In some cases, low resolution of those images composing a video film hinders the proper visual interpretation of its data. A typical example of this is video obtained from security cameras.
There thus exists the need to count with some method allowing the processing of such information in order to obtain a better quality and a higher level of detail of those images.
This gives rise to the possibility of making a more reliable interpretation of images, all of which eases the determination of, for example, some people face features or a car plate numbers.
Nowadays, there exist some techniques that are related to this topic (called Image Super-Resolution techniques), though in the theoretical field in principle. Besides, there is no integral solution presented as integral product for its utilization.
This paper presents the preliminary results of the Super-Resolution techniques applied to video sequences with the possibility of using quality enhancement preprocessing in each individual image.
Key Words: Super Resolution, Image Enhancement, Image Processing
When taking an image with a digital camera, or digitizing a video sequence, the following problem arises: the information that we photograph has to be discretized and reflected in pixels so that it can be represented in a computer. We thus lose both spatial information (we take a real life image into a discrete and finite pixel grid) and information of each pixel intensity (we take the brightness and color levels to, for example, a scale of 256 intensity levels in gray scale).
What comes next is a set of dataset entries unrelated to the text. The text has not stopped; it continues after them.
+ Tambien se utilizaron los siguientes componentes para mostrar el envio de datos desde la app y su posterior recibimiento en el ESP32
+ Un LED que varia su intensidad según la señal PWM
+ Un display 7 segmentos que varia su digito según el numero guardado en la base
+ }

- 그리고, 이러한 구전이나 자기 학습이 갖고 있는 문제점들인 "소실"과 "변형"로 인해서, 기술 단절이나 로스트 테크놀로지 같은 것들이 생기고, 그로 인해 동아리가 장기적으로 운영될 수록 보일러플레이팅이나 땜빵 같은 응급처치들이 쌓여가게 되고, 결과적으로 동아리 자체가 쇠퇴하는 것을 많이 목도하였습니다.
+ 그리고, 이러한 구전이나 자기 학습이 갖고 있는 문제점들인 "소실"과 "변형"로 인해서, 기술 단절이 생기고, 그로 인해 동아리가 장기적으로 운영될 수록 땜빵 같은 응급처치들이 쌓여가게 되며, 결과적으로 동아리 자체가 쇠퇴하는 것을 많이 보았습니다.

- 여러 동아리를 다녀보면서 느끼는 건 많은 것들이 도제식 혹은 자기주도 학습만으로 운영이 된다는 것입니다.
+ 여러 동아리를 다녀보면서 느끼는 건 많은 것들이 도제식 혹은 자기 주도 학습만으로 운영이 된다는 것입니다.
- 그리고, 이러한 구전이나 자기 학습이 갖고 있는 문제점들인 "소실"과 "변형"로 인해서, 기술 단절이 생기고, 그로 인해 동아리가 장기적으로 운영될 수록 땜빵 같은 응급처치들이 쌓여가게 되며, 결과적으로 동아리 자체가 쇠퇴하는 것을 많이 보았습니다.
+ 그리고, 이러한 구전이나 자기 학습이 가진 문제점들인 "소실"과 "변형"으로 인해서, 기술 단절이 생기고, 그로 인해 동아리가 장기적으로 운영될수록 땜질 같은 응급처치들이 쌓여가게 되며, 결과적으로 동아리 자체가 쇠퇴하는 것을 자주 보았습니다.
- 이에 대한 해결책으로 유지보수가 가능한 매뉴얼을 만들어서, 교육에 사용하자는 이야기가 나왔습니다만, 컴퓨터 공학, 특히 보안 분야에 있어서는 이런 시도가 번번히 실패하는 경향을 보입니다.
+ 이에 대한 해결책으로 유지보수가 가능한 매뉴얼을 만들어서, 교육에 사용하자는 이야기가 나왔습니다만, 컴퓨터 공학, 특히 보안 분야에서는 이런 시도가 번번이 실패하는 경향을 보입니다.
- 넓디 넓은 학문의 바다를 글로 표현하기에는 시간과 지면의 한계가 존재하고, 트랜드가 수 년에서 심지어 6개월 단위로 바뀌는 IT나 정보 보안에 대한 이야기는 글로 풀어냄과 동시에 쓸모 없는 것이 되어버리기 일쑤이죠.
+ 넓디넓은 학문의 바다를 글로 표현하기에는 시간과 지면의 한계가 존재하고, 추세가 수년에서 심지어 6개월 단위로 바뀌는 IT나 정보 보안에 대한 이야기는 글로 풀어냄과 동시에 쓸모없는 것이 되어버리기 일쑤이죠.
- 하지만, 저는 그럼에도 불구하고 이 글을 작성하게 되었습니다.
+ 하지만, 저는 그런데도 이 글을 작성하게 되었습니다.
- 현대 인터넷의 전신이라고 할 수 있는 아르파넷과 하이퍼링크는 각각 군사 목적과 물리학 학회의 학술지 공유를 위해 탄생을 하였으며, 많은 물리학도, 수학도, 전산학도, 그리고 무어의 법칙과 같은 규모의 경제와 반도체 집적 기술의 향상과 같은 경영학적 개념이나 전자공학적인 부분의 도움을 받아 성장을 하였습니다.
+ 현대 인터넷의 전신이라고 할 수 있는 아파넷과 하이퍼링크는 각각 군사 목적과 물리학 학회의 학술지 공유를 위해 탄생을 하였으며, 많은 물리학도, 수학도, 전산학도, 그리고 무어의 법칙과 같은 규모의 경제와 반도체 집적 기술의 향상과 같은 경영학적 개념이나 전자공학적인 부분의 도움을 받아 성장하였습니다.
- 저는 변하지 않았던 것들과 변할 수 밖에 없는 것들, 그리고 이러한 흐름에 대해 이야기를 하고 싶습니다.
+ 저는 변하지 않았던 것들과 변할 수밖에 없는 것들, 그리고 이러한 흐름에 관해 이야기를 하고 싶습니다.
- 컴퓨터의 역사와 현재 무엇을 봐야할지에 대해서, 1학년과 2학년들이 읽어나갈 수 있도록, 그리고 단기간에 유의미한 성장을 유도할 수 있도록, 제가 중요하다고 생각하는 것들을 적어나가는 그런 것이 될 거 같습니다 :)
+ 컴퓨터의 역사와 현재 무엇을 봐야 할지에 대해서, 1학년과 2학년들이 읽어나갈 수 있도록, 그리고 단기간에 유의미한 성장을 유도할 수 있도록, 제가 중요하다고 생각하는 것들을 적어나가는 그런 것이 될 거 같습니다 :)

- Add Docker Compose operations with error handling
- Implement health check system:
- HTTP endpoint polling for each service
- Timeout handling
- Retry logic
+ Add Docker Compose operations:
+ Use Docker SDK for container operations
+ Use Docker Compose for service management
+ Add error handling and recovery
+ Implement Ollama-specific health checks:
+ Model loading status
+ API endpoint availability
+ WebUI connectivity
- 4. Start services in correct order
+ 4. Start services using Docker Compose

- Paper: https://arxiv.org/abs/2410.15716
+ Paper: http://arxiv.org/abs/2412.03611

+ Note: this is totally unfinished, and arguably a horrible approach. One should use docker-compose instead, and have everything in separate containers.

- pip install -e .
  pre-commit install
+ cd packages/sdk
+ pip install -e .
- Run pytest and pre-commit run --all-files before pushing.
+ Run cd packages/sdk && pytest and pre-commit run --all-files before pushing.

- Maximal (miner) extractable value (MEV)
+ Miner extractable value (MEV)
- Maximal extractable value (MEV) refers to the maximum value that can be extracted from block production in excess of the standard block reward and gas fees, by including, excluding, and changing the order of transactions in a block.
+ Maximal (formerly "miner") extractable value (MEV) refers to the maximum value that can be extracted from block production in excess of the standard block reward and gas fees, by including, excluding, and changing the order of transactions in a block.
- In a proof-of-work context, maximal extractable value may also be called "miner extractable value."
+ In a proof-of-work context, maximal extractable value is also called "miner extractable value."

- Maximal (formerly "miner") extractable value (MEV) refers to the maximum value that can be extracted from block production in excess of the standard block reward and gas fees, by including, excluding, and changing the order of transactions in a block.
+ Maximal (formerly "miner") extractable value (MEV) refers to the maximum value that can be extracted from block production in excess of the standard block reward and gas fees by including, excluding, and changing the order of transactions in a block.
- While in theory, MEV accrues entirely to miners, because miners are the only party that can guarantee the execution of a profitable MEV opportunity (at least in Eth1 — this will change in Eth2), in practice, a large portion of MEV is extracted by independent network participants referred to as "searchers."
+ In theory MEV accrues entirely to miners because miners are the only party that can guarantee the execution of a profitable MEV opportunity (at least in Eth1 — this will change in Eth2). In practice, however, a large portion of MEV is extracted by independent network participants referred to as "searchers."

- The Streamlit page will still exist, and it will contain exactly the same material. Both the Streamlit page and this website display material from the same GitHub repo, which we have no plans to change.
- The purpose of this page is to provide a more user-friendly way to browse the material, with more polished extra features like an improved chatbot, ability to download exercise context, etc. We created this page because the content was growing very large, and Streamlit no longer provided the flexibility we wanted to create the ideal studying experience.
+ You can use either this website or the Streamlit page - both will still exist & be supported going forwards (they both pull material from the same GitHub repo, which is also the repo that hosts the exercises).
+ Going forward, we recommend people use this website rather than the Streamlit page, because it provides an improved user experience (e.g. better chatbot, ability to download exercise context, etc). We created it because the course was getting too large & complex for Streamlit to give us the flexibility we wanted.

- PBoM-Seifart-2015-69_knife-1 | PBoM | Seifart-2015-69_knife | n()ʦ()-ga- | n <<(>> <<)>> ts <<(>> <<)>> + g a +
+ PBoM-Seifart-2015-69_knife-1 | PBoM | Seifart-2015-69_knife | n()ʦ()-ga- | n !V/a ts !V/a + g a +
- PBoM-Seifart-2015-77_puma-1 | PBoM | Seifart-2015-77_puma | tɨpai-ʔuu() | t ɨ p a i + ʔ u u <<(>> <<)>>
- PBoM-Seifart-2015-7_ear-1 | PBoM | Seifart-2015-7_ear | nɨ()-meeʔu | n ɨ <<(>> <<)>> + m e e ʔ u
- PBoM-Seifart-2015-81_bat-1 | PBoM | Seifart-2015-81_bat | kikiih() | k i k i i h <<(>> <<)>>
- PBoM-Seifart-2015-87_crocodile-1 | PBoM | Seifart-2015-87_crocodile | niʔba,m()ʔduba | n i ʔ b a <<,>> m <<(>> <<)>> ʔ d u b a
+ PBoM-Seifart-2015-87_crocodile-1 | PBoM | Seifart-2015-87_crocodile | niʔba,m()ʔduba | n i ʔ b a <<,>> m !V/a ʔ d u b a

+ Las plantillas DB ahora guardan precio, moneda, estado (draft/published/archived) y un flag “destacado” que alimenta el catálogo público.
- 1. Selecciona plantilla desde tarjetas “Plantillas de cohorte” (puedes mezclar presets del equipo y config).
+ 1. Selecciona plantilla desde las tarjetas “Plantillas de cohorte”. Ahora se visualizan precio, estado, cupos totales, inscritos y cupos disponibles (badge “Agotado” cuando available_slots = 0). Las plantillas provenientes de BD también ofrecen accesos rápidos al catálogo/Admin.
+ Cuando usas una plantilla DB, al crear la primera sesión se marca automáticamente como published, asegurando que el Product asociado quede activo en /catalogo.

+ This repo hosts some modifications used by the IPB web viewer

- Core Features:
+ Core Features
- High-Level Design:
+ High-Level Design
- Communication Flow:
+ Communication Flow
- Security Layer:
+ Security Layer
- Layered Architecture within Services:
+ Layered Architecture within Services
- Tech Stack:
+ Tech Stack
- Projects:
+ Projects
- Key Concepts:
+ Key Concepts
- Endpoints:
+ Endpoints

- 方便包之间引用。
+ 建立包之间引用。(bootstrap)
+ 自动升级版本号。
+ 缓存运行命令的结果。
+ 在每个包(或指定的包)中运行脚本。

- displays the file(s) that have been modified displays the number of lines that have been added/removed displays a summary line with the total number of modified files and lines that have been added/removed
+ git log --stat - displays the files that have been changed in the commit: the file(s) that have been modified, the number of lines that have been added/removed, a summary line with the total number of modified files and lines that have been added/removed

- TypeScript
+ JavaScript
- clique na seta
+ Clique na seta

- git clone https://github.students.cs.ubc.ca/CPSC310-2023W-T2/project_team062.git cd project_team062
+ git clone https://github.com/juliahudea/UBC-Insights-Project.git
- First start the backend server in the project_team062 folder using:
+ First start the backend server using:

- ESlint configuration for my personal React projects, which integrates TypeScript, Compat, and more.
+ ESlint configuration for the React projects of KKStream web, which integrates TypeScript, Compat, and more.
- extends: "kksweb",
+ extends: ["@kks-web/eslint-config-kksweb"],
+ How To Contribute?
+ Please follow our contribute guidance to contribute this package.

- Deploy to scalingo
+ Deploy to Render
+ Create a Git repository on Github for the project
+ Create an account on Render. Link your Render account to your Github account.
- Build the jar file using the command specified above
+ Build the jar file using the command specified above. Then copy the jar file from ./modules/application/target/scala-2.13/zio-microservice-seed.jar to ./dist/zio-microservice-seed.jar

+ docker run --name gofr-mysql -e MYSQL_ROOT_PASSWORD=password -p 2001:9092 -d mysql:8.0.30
Graphically, the following images show a simulated example
Let Figure 1 be a version to be photographed (this is only an assumption since it is obvious that this has already been digitalized). Notice how the information has been lost in both senses (space and intensity of each pixel)
[FIGURE 1 OMITTED]
Even though the example has been taken to the extreme, it is not unusual that video film images taken with security cameras are of poor quality. To this problem some other complications are added, such as noisy images, blurred images, out of focus, etc.
Enhancing an image
The simplest way of obtaining a basic enhancement in an image resolution is applying this image to some of the so-called interpolation techniques. The most popular are bicubic, bilinear, and the nearest neighbor technique (here mentioned decreasingly, taking into account the quality of the result obtained). Even though such methods present a fast solution, this is not enough in surveys, in which the certainty of the observed information in the image must be the highest.
Although there exist some other methods that allow achieving an even greater enhancement, there are yet not enough to the effects of obtaining a significant optimization.
Taking advantage of an image sequence
When we count with a video sequence where the information of a frame and the following is almost the same (i.e., the captured movement throughout the video sequence is relatively smooth), we can achieve an improvement in the problem previously described.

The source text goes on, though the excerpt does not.